= Beginning of Section =

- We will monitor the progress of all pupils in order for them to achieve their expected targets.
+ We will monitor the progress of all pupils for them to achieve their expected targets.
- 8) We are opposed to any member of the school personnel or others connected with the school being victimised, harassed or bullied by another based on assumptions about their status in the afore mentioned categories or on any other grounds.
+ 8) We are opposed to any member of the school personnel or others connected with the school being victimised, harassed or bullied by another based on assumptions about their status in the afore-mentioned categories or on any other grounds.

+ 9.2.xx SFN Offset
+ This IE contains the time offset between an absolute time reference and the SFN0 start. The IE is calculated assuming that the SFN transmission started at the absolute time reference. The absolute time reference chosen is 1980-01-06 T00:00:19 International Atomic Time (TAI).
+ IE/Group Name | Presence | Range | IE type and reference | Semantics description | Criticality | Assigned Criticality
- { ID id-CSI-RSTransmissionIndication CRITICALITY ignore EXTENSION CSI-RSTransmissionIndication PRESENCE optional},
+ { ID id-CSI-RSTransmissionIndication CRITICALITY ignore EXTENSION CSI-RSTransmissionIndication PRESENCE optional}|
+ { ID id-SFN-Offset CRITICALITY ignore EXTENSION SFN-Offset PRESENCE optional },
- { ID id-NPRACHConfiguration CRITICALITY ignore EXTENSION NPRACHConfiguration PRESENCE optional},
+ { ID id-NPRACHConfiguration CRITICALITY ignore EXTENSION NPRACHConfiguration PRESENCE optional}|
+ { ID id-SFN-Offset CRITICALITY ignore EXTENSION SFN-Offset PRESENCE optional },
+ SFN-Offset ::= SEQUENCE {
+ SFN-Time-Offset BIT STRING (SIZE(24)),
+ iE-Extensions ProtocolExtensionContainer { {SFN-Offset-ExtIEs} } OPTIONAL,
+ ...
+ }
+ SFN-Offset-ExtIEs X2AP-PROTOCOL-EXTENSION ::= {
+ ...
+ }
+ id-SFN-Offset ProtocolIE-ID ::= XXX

= End of Section =

Within the entries above, find every line where the string "based" occurs, and copy it.

**TASK ANSWER:**
- 8) We are opposed to any member of the school personnel or others connected with the school being victimised, harassed or bullied by another based on assumptions about their status in the afore mentioned categories or on any other grounds.
+ 8) We are opposed to any member of the school personnel or others connected with the school being victimised, harassed or bullied by another based on assumptions about their status in the afore-mentioned categories or on any other grounds.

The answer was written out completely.